'Westernization' May Drive Disease Via Microbiome

Finding suggests that 'Western' lifestyle may be driving diseases like asthma, diabetes, obesity
'Westernization' May Drive Disease Via Microbiome

TUESDAY, April 21, 2015 (HealthDay News) -- In a discovery that could eventually shed light on some diseases that plague modern society, a tribe in a remote part of the Amazon jungle in Venezuela appears to have microbiomes with the highest diversity of bacteria and genetic functions ever found.

The new study, published April 17 in Science Advances, offers a view of what the human microbiome looks like if it is untouched by modern, "Western" living, study coauthor Maria Gloria Dominguez-Bello, Ph.D., of the New York University School of Medicine in New York City, told HealthDay. To get that snapshot, the researchers studied bacterial samples from an isolated tribe of Yanomami Indians living in southern Venezuela. Their village was originally spotted by helicopter in 2008, then visited by Venezuelan health workers.

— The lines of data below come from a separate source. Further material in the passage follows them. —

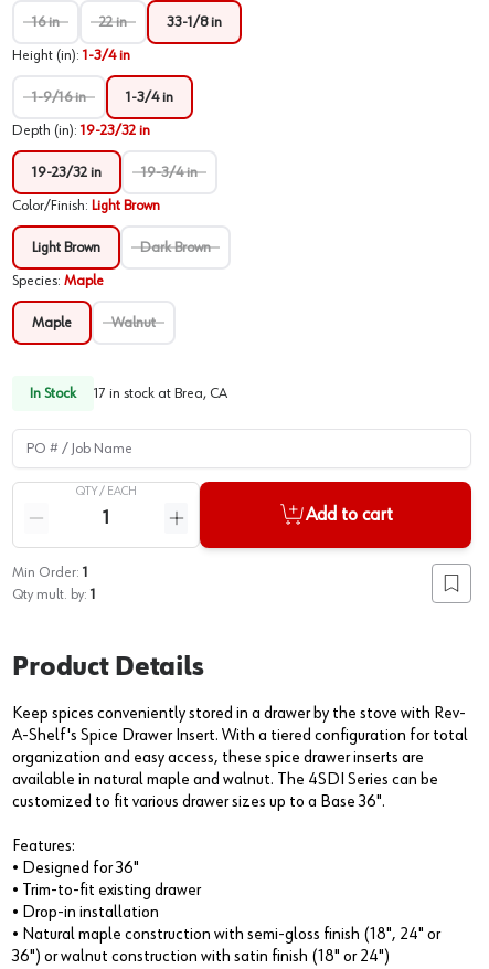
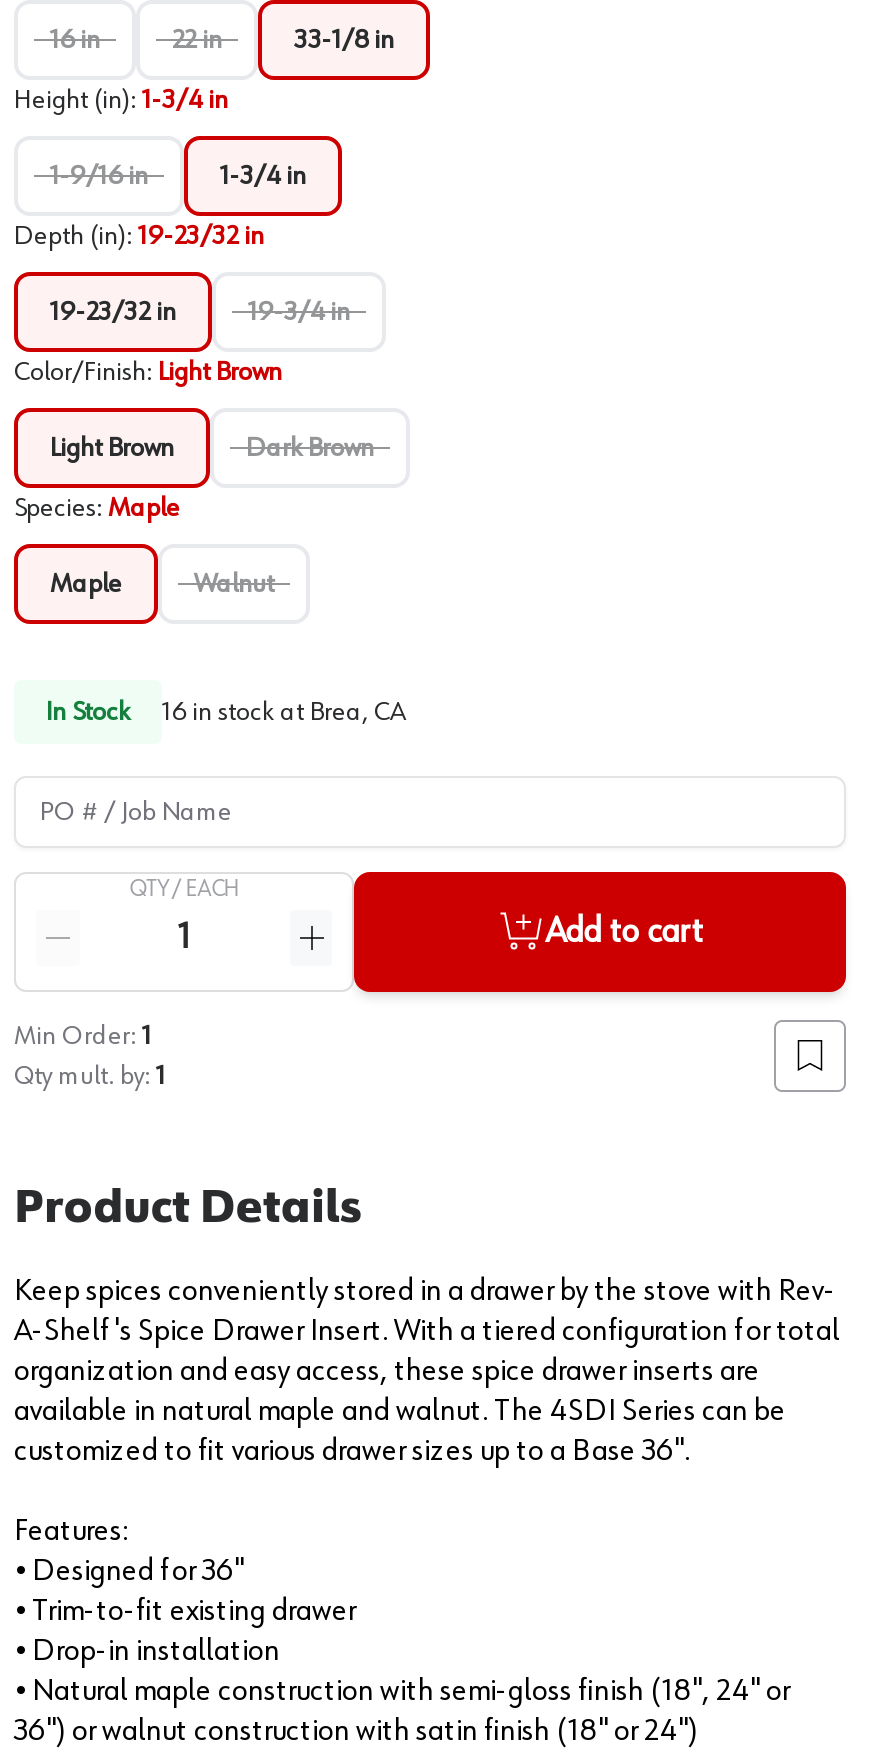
[94,386,227,401] 17 in stock at Brea, CA -> [162,698,406,726] 16 in stock at Brea, CA

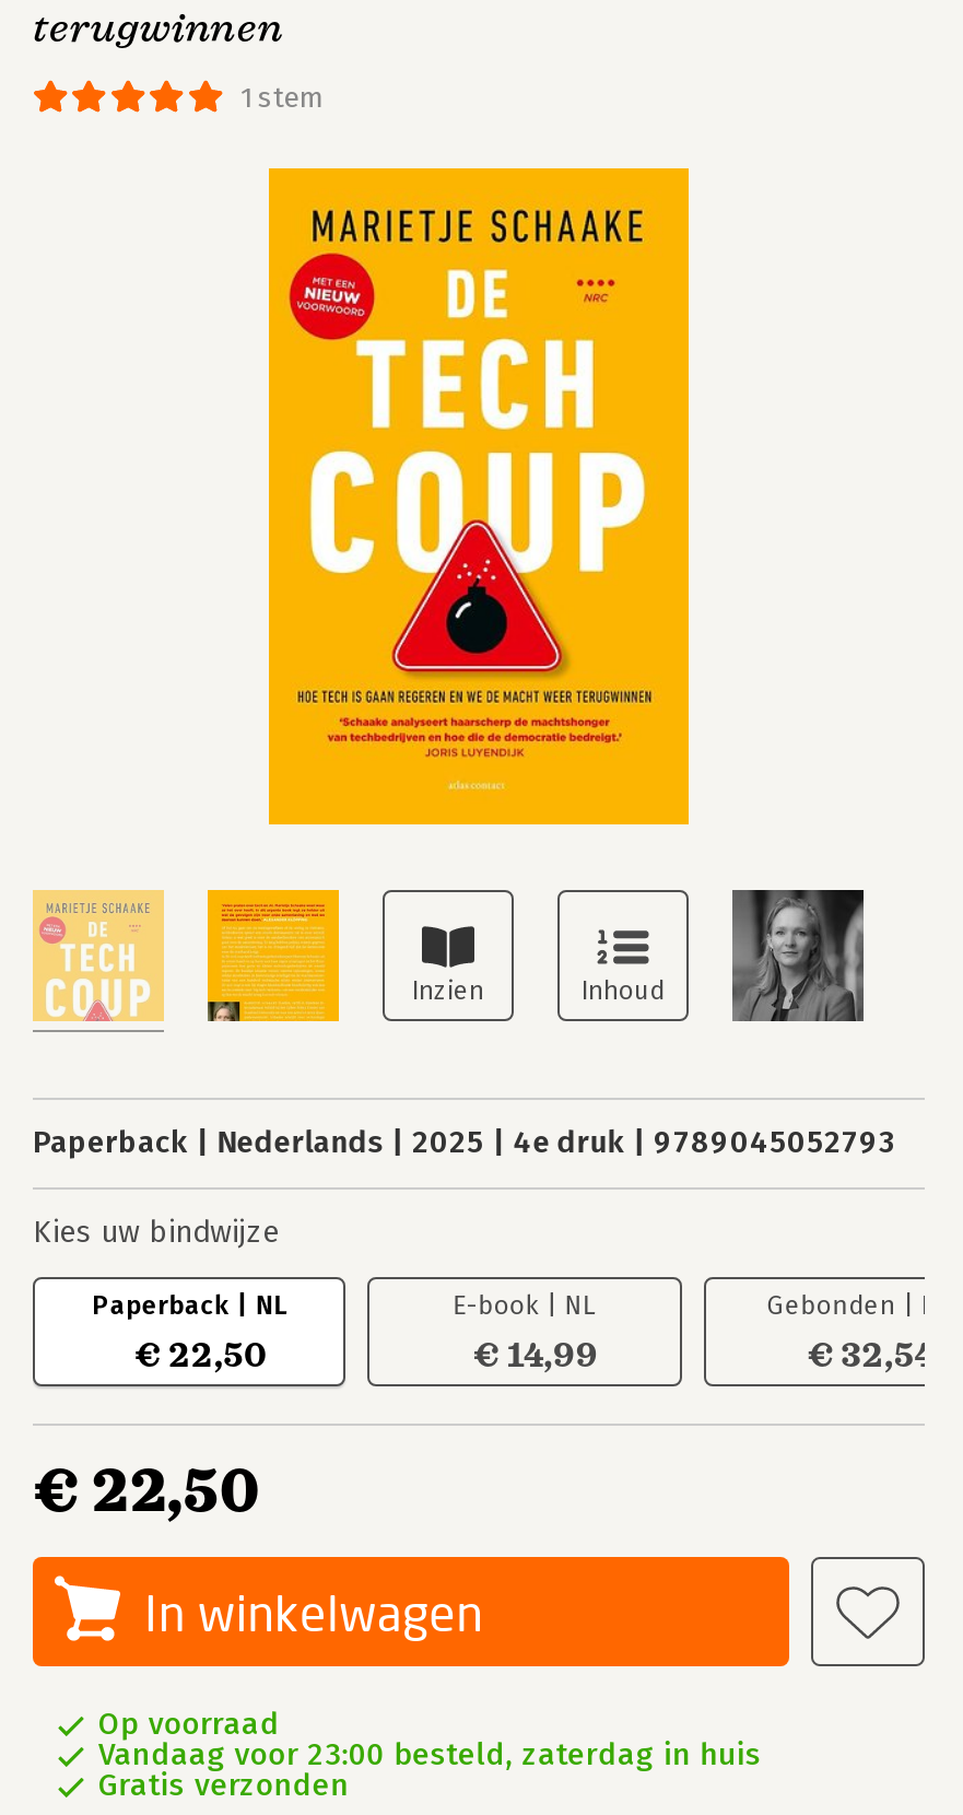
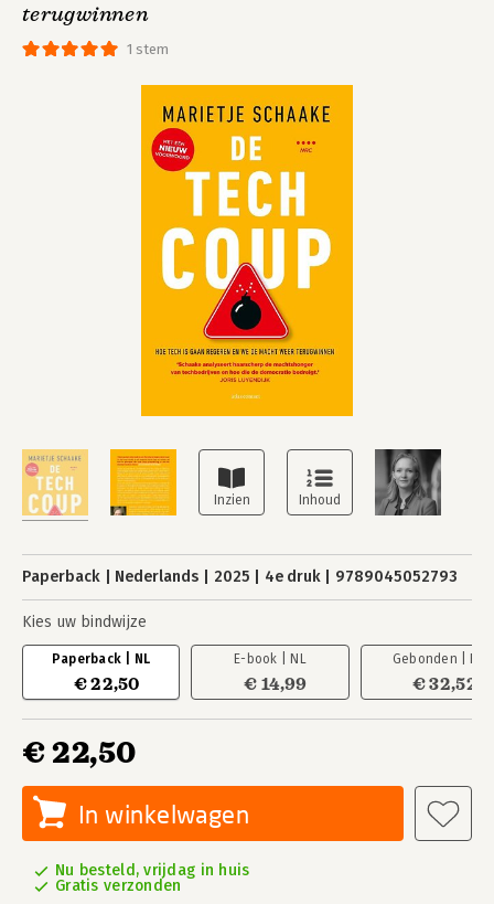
[807,1334,935,1378] € 32,54 -> [412,673,477,695] € 32,52
[98,1706,761,1773] Op voorraad | Vandaag voor 23:00 besteld, zaterdag in huis -> [55,861,250,880] Nu besteld, vrijdag in huis

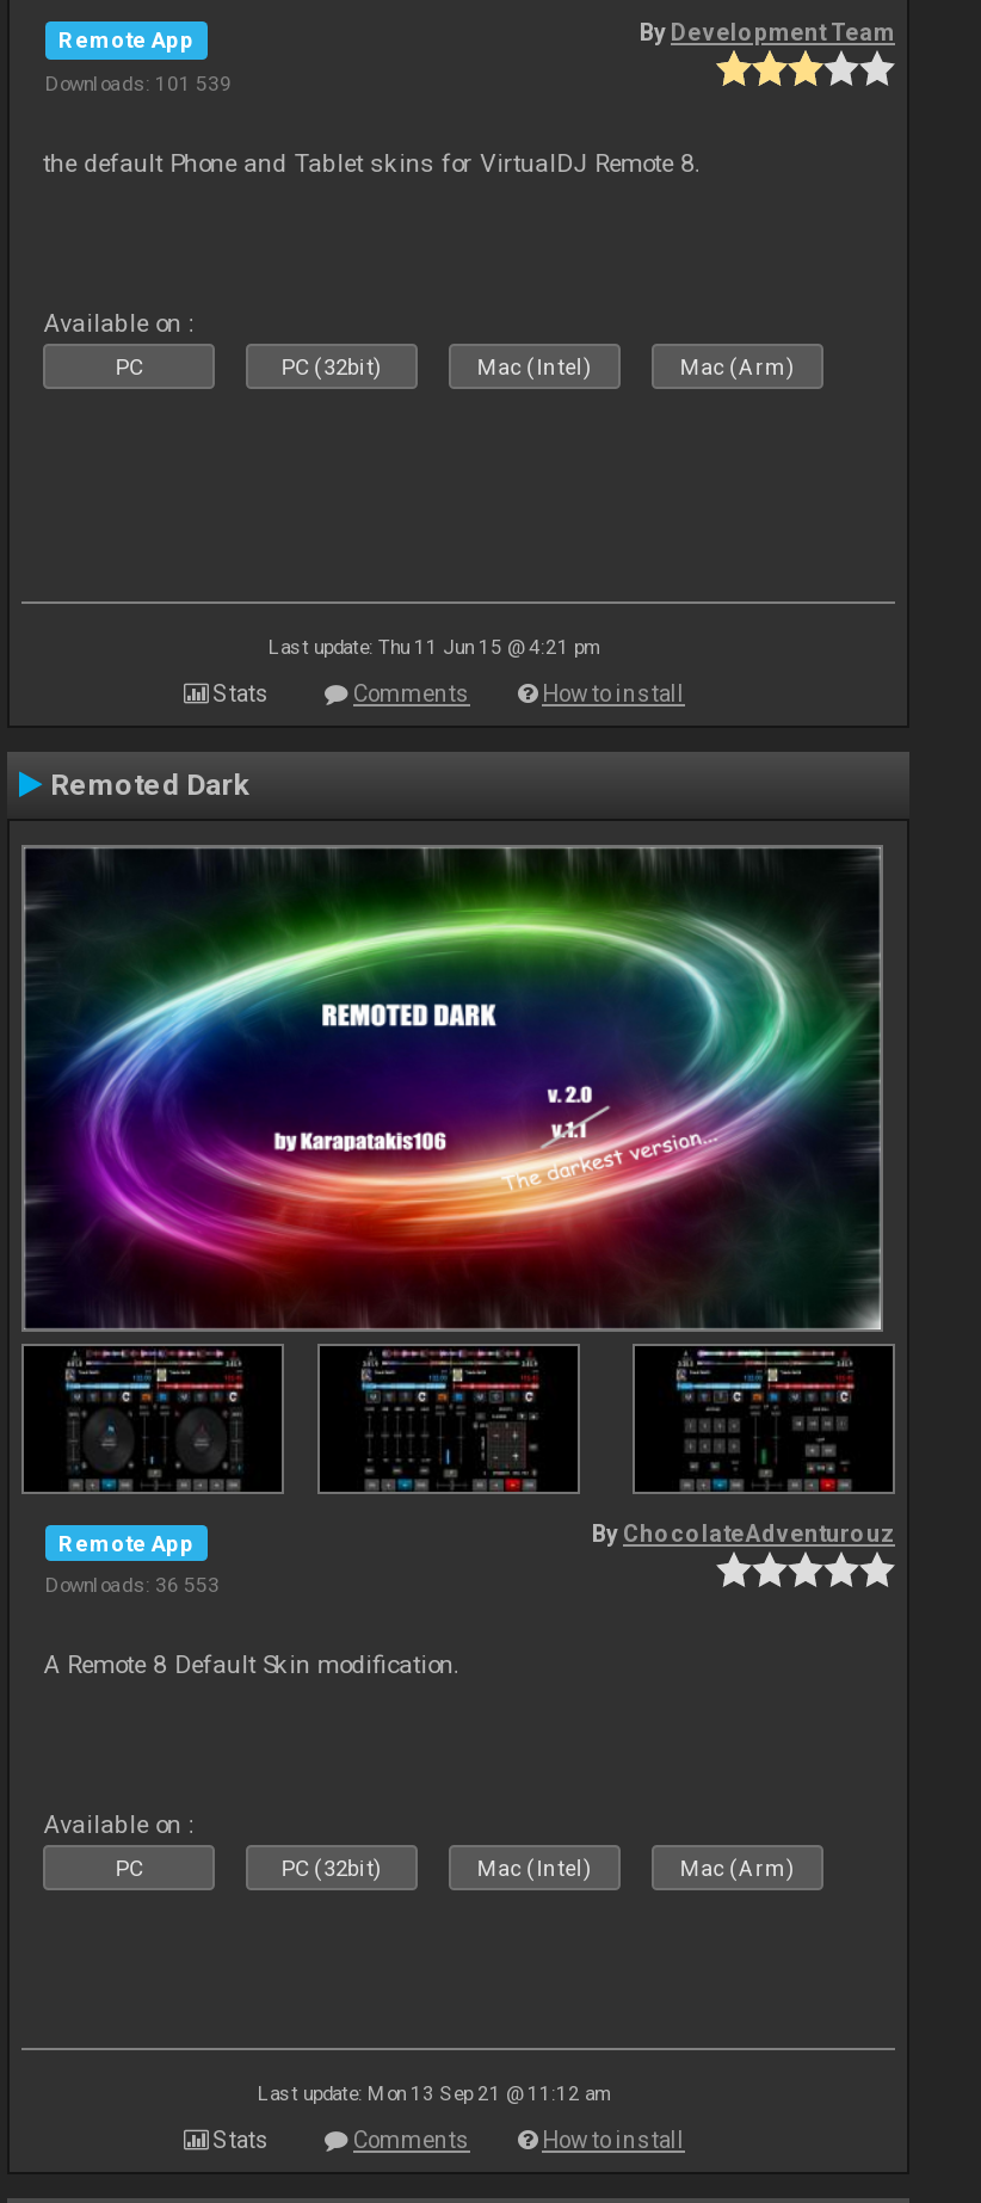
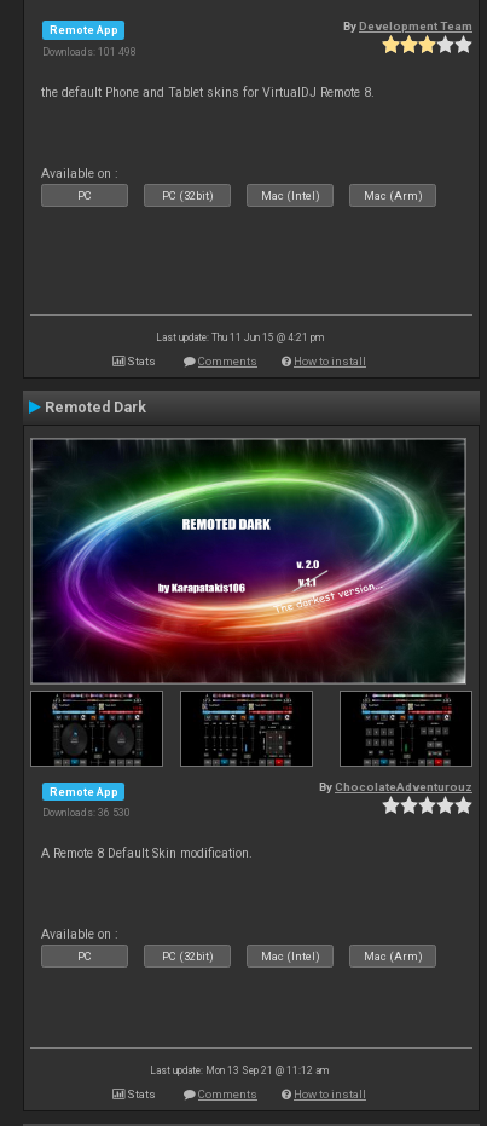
[45,71,232,95] Downloads: 101 539 -> [42,46,137,58] Downloads: 101 498
[45,1574,220,1598] Downloads: 36 553 -> [42,807,131,819] Downloads: 36 530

Dominguez-Bello said the tribe had no known contact with non-Yanomami people. They speak their own language, and largely subsist on fish, plantains, and cassava -- a plant with a starchy root that the villagers sometimes drink as a fermented beverage. The research team found that the typical Yanomami microbiome had nearly twice the diversity of the typical American's microbiome. It was also more diverse than those of two rural groups -- one from Venezuela and one from the African nation of Malawi.

According to Dominguez-Bello, the findings suggest that, with every step toward modernization, there is a decline in the body's microbial diversity. "Basically, our microbiome may be missing some members that our ancestors had," Lita Proctor, Ph.D., program director for the Human Microbiome Project at the U.S. National Institutes of Health, told HealthDay.